Stating that “unlawful detainer statutes are to be strictly construed,” the Supreme Court in Dr. Leevil, LLC v. Westlake Health Care Center, today holds that an owner acquiring title to property under a power of sale contained in a deed of trust must perfect title, including by recording the trustee’s deed, before serving the three-day notice to quit that precedes an unlawful detainer action. Among other things, the court’s unanimous opinion by Justice Ming Chin relies on “choices of verb tense” in the relevant statute to support its conclusion.
The opinion notes that the stricter interpretation has a particularly beneficial effect “where the possessor of the property is a tenant of the former owner, not the former owner itself,” because, in that situation, if title hasn’t first been perfected, “the tenant may not know whether the entity serving the notice to quit is a bona fide owner.”
The court reverses the Second District, Division Six, Court of Appeal. It sides instead with a 2016 opinion by the appellate division of the San Diego County Superior Court.

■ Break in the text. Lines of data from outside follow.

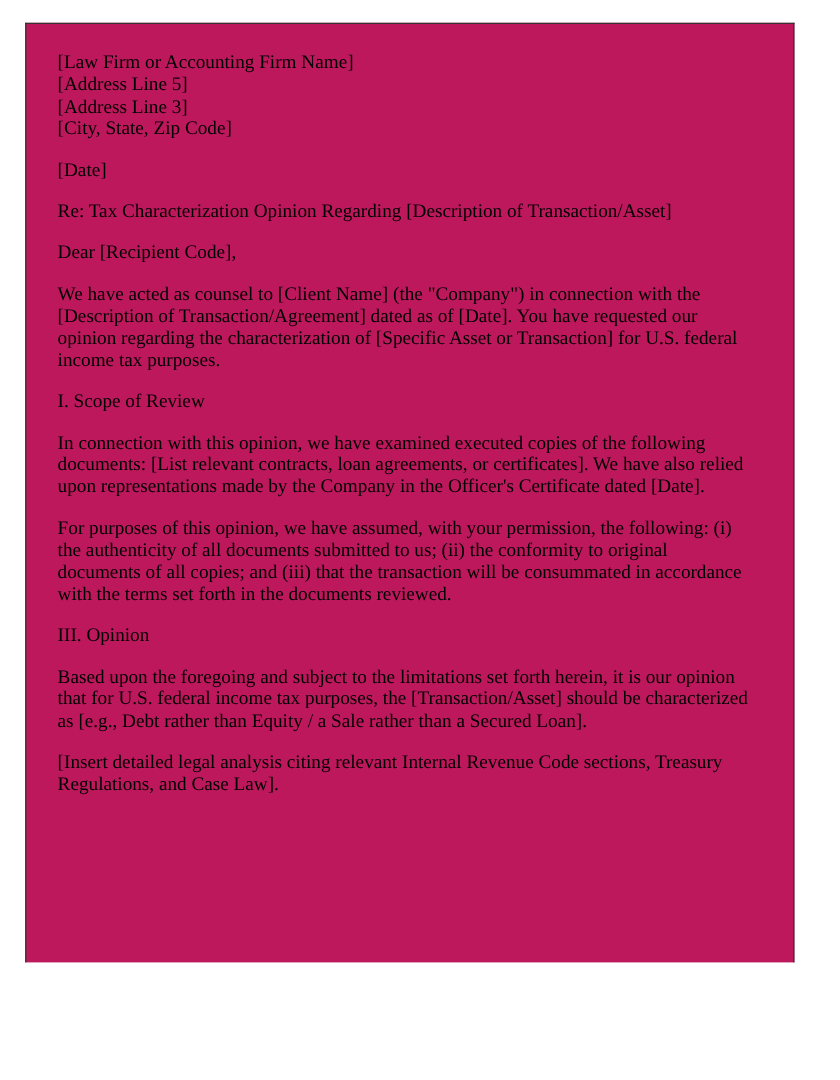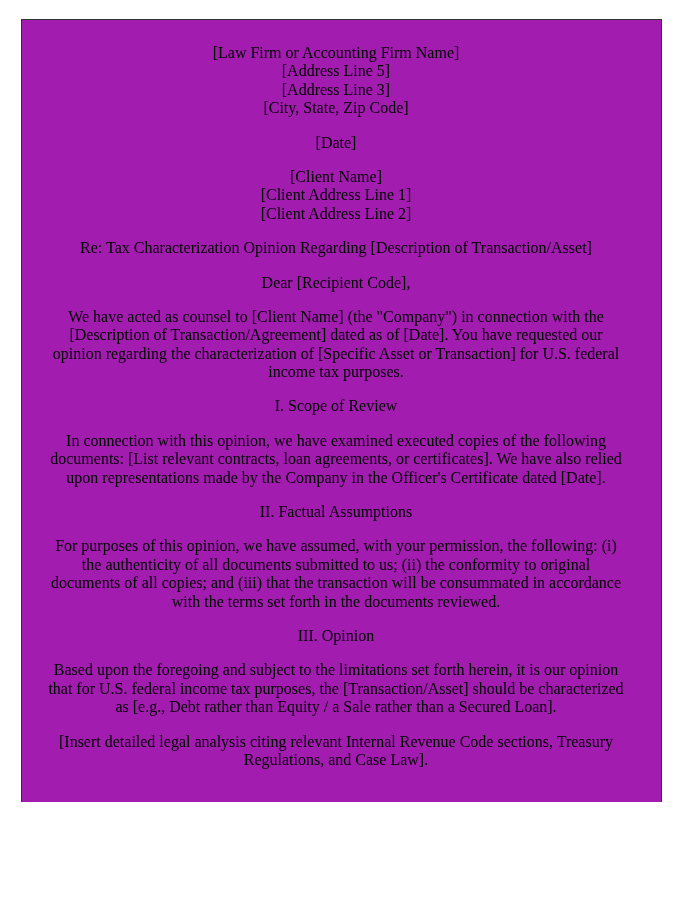--- a/index.html
+++ b/index.html
@@ -27,8 +27,7 @@
     border-bottom: none;
     padding: 8px 37px 0 26px;
     overflow: hidden;
-    background: #a21caf;
-    text-align: center;
+    background: #be185d;
   }
   .letter-frame p {
     margin: 16px 0;

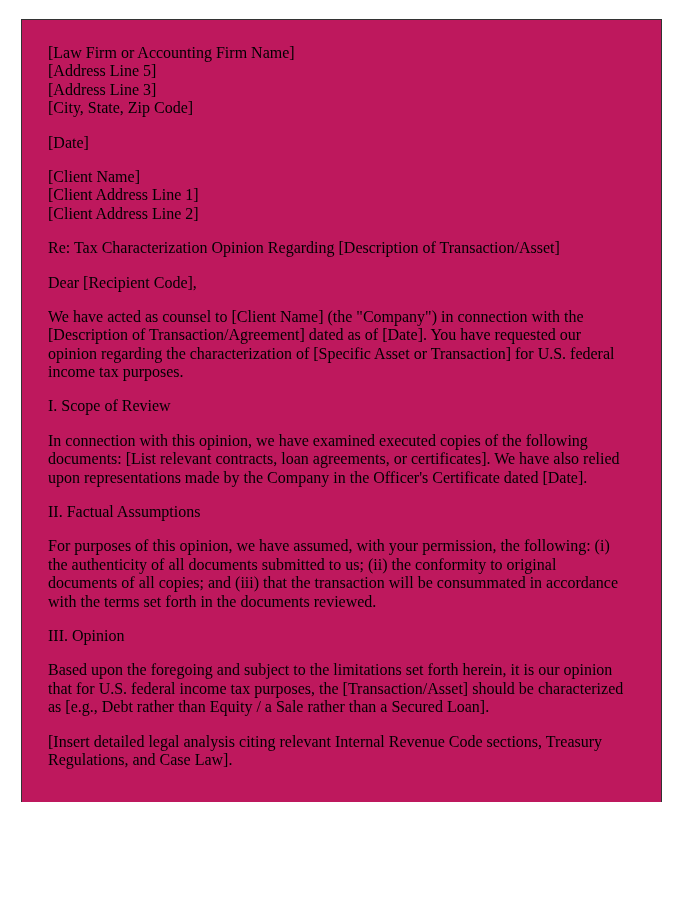--- a/index.html
+++ b/index.html
@@ -51,11 +51,6 @@
 
   <p>[Date]</p>
 
-  <p>
-    <span>[Client Name]</span><br>
-    <span>[Client Address Line 1]</span><br>
-    <span>[Client Address Line 2]</span>
-  </p>
 
   <p class="heading">Re: Tax Characterization Opinion Regarding [Description of Transaction/Asset]</p>
 

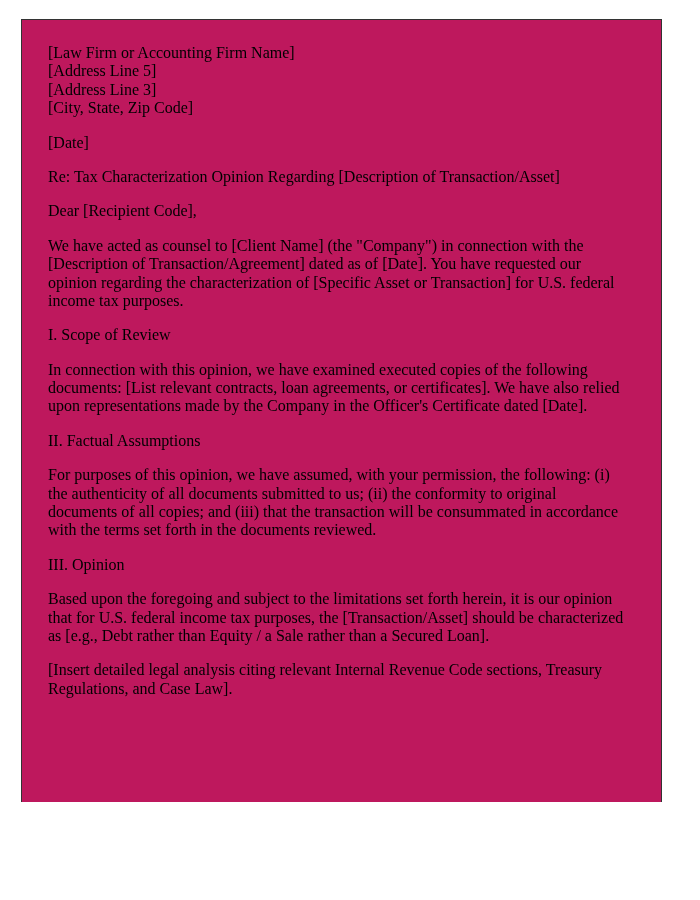--- a/index.html
+++ b/index.html
@@ -61,7 +61,6 @@
   <p class="heading">I. Scope of Review</p>
   <p>In connection with this opinion, we have examined executed copies of the following documents: [List relevant contracts, loan agreements, or certificates]. We have also relied upon representations made by the Company in the Officer's Certificate dated [Date].</p>
 
-  <p class="heading">II. Factual Assumptions</p>
   <p>For purposes of this opinion, we have assumed, with your permission, the following: (i) the authenticity of all documents submitted to us; (ii) the conformity to original documents of all copies; and (iii) that the transaction will be consummated in accordance with the terms set forth in the documents reviewed.</p>
 
   <p class="heading">III. Opinion</p>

The appellate division opinion was published in 2016 because the Supreme Court ordered it. The Court of Appeal nonetheless expressly disagreed with the opinion. “A Supreme Court order to publish is not an expression of the court’s opinion of the correctness of the result of the decision or of any law stated in the opinion” (rule 8.1120(d)), but in this case it might have been a hint that the Court of Appeal didn’t take.